YOUR TASK:
Copy each line below as it stands, but skip any picture it contains.

Records drawn from a dataset:
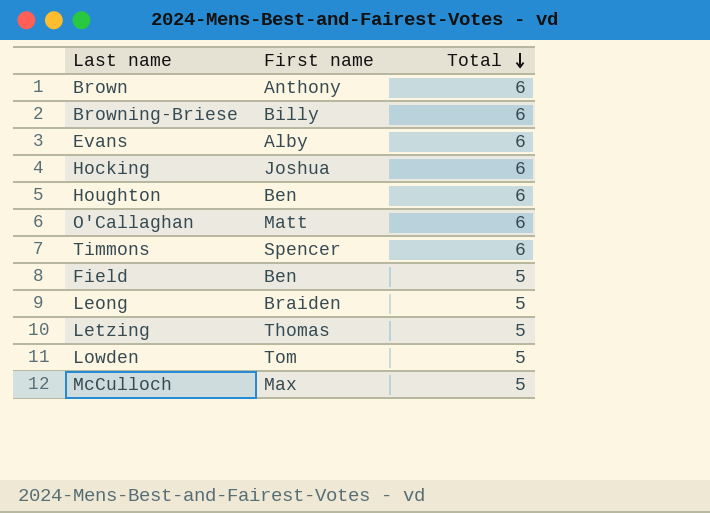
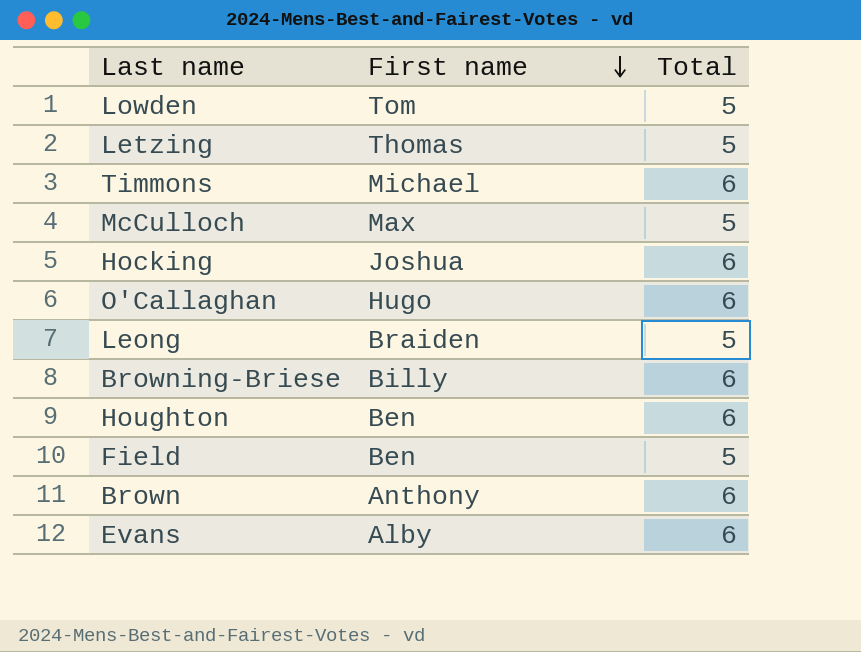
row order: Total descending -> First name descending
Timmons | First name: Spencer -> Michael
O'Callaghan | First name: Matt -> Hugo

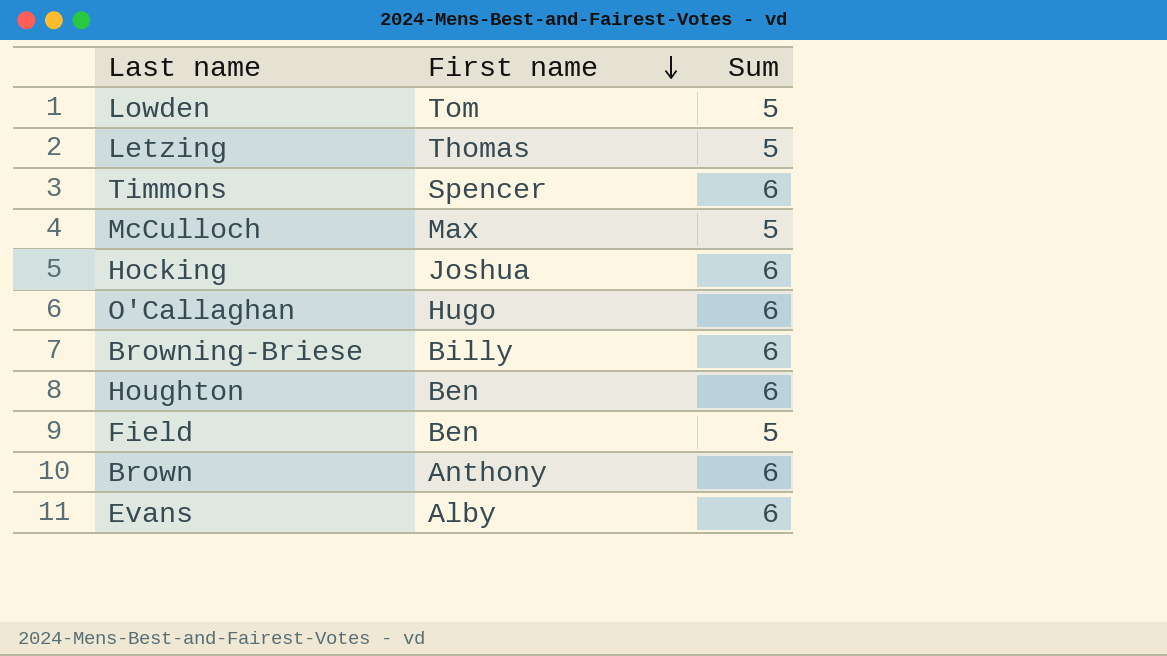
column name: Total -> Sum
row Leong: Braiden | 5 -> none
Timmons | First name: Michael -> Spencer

RESULT OF THIS TASK:
row order: Total descending -> First name descending
Timmons | First name: Spencer -> Michael
O'Callaghan | First name: Matt -> Hugo

column name: Total -> Sum
row Leong: Braiden | 5 -> none
Timmons | First name: Michael -> Spencer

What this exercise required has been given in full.